Director of the Department of Partnership with Africa at the Russian Foreign Ministry, Tatiana Dovgalenko, drew attention to the continued importance of the humanitarian component of Russian-African cooperation, which, despite efforts, “unforeseen, including and along the lines of specialised UN agencies, the number of hungry people in the world, according to experts, has been growing over the past few years.” According to Dovgalenko, the food crisis is localised in about 10 countries, four of which are in Africa.

As first deputy chairman of the Committee on International Affairs, Alexei Chepa noted, the food crisis and a number of other serious threats on the African continent are today exacerbated by a complex international situation, with the United States and Israel versus Iran causing rising energy prices worldwide. “This has also reflected on the cost of fertilisers that needed to be purchased previously. Even if prices fall in a few months, the yield still won’t. And there will be problems in Africa.

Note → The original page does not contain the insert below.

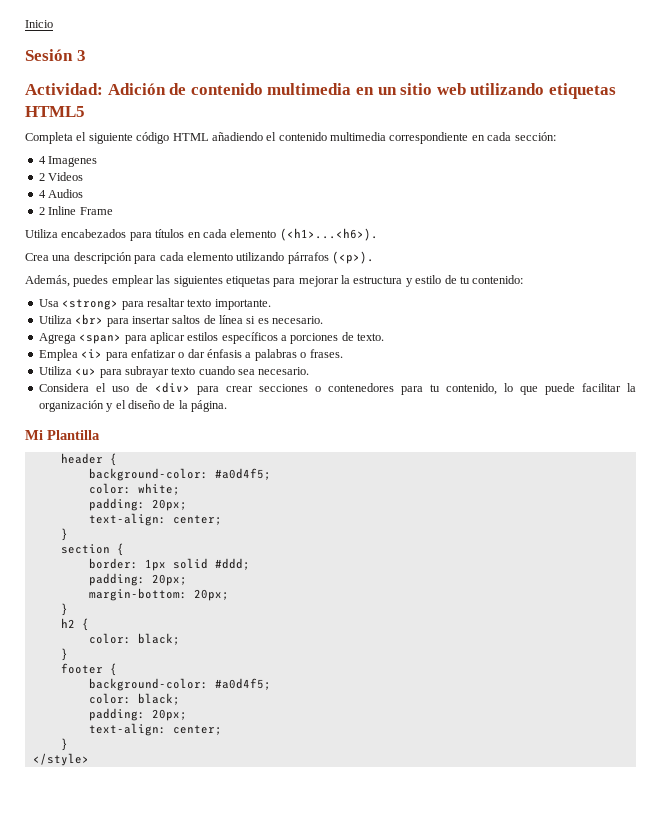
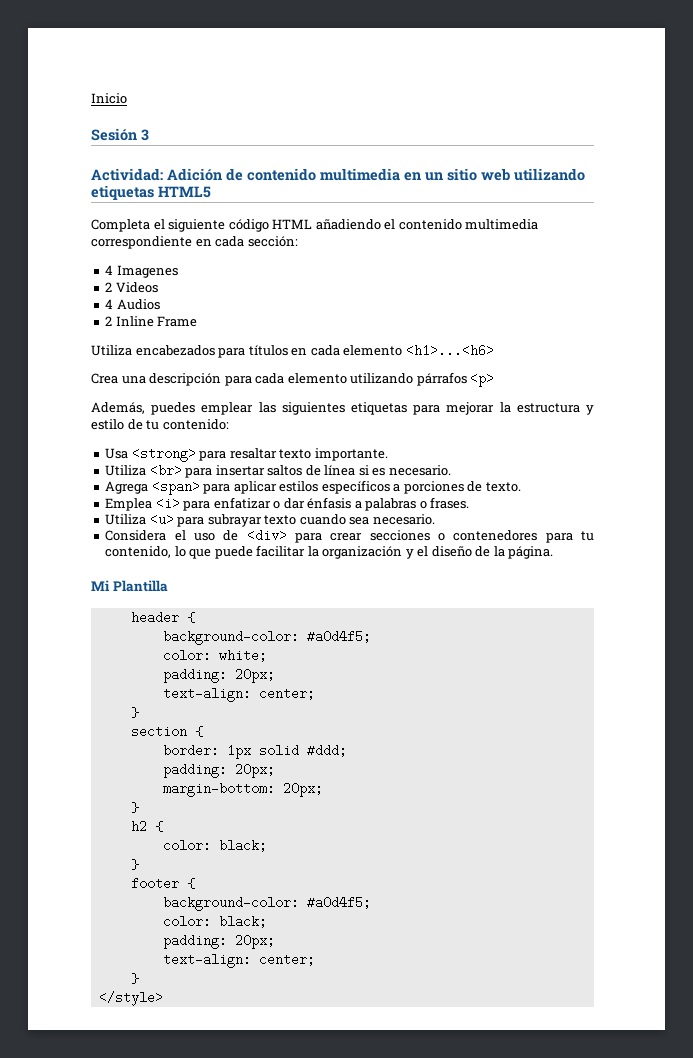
- Utiliza encabezados para títulos en cada elemento (<h1>...<h6>).
+ Utiliza encabezados para títulos en cada elemento <h1>...<h6>
- Crea una descripción para cada elemento utilizando párrafos (<p>).
+ Crea una descripción para cada elemento utilizando párrafos <p>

At the same time, we understand that population growth in the coming years will be at Africa’s expense,” Chepa underlined in his contribution at the meeting.

Alexei Chepa also mentioned the special role of security enhancement in Africa, including in countering extremism and terrorism.

As part of the continuation of the work of the roundtable to promote cooperation with African countries in ensuring food security, the introduction of closed-loop technologies in agricultural and bioeconomics projects was discussed. As a traditional procedure, some recommendations are addressed to the Government of the Russian Federation.

In addition to representatives of the State Duma, diplomats, scientists, experts from related fields, representatives of the Government of the Russian Federation and the business community took part in the round-table discussion.